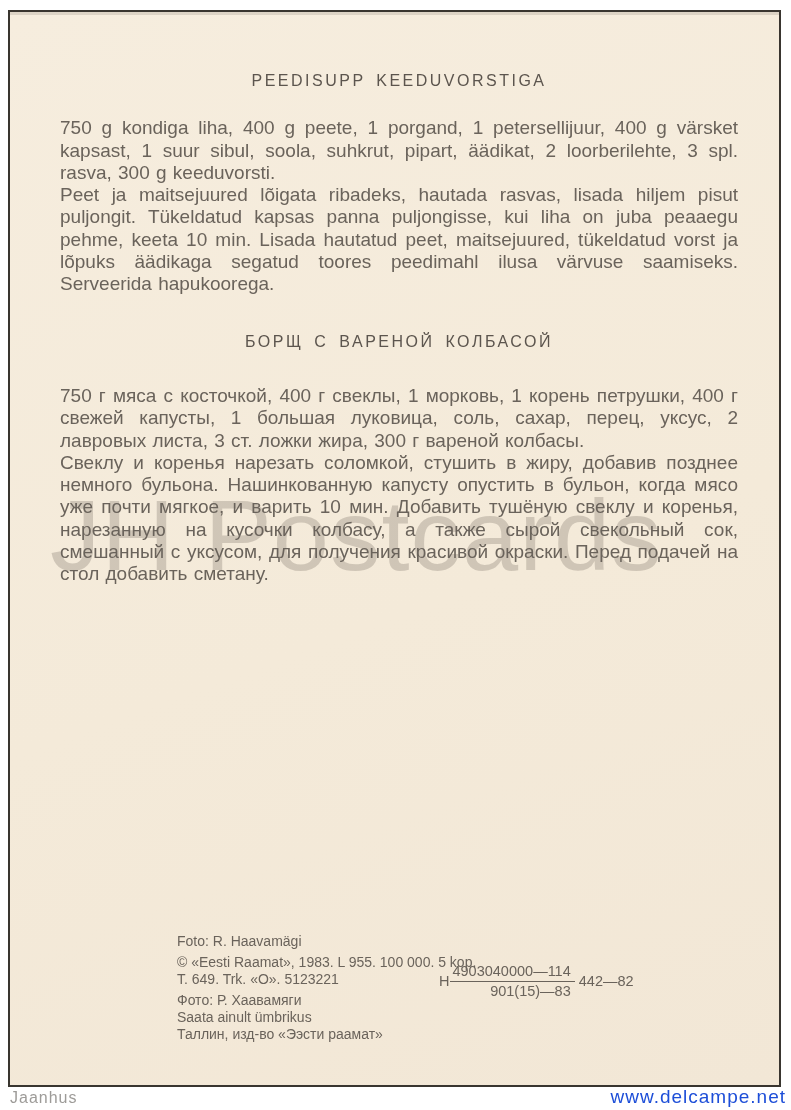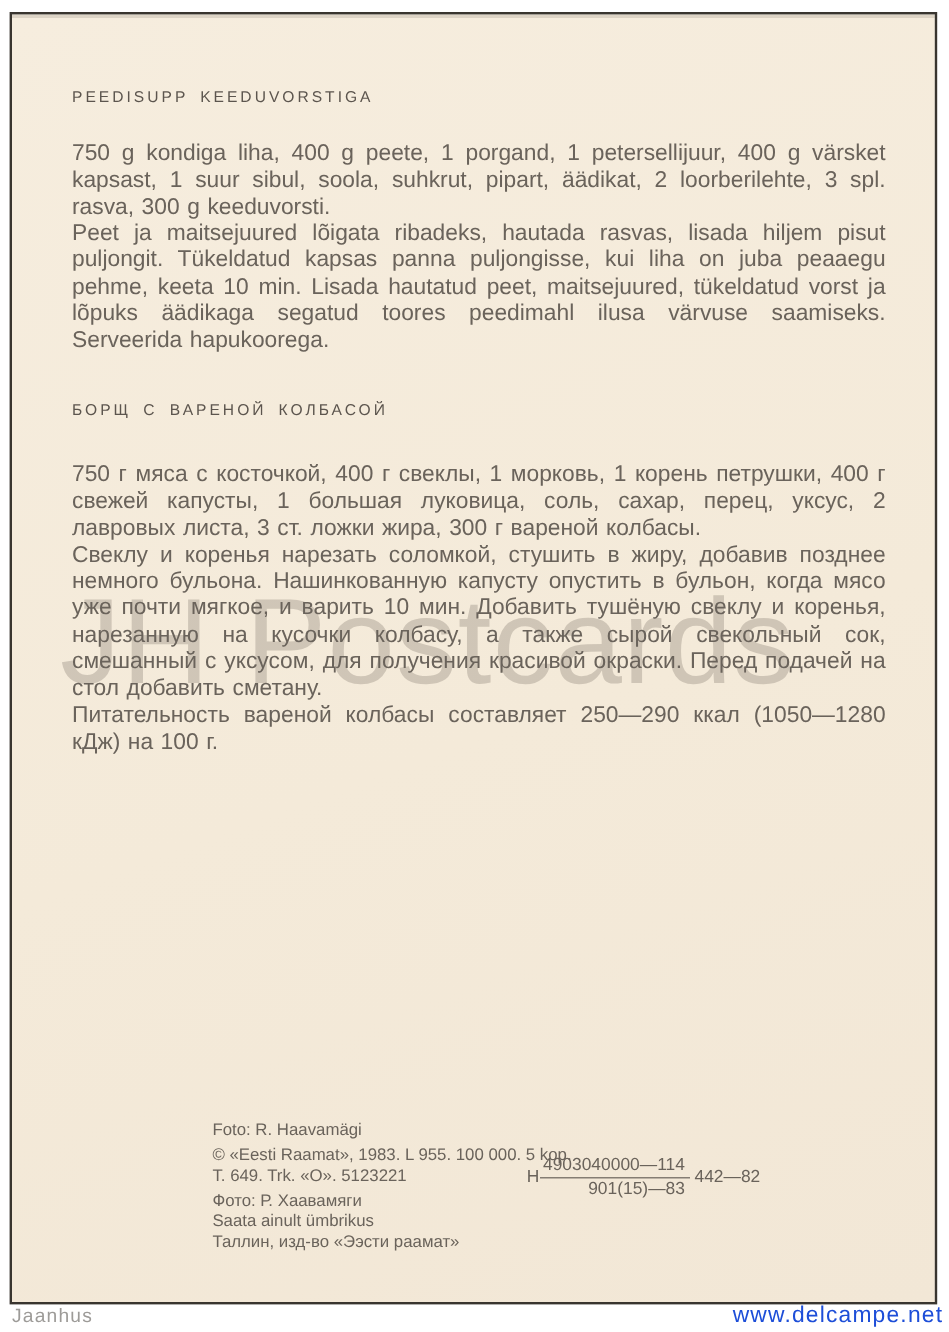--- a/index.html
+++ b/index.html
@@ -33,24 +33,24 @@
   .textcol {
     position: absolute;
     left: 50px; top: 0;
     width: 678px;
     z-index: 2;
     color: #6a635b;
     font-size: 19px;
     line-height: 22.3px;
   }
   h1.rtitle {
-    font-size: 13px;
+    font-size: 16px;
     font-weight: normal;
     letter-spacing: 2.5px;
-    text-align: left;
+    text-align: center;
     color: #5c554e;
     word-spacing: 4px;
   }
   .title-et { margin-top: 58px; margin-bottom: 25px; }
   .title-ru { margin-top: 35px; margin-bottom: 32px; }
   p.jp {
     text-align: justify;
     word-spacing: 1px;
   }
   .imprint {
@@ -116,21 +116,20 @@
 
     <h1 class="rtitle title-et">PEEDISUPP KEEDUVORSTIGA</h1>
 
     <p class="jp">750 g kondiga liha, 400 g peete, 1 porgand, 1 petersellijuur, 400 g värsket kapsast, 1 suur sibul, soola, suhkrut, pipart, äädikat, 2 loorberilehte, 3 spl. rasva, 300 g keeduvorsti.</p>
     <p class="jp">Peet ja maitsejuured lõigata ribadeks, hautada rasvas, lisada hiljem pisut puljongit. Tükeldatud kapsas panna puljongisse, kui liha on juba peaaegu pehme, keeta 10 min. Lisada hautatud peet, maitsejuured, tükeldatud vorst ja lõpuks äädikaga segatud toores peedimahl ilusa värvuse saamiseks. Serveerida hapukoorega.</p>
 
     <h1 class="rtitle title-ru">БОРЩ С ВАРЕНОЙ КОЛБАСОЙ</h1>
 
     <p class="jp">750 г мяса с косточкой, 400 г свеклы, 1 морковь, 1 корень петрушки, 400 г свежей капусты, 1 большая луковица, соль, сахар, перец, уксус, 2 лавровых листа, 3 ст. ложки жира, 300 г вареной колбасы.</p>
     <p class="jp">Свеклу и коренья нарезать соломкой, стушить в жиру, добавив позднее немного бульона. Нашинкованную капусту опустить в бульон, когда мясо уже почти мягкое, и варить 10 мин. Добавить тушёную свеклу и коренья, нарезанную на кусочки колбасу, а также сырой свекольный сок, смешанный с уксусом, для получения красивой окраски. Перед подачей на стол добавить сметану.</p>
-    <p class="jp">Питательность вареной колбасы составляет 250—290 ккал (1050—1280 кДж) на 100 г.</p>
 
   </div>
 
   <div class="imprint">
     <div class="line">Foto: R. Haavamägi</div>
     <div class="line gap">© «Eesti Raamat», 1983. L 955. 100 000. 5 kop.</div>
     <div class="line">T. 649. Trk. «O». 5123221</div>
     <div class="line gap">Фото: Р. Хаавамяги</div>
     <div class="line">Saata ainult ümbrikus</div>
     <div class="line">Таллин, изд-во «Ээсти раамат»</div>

######

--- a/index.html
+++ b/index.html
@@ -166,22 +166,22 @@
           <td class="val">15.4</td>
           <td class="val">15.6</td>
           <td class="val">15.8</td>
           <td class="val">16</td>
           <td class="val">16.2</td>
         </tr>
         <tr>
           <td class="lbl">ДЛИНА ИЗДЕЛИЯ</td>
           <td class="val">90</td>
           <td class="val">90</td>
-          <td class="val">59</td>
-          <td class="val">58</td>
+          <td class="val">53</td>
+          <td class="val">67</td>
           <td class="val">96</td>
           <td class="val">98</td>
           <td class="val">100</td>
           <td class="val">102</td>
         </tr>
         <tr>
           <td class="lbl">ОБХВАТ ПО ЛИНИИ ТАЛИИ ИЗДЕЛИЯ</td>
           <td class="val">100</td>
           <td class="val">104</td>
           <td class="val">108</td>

######

* [ACTION ITEM]
Would you filter the records and copy each line that contains the word "rtitle"?

* [SOLUTION]
   h1.rtitle {
     <h1 class="rtitle title-et">PEEDISUPP KEEDUVORSTIGA</h1>
     <h1 class="rtitle title-ru">БОРЩ С ВАРЕНОЙ КОЛБАСОЙ</h1>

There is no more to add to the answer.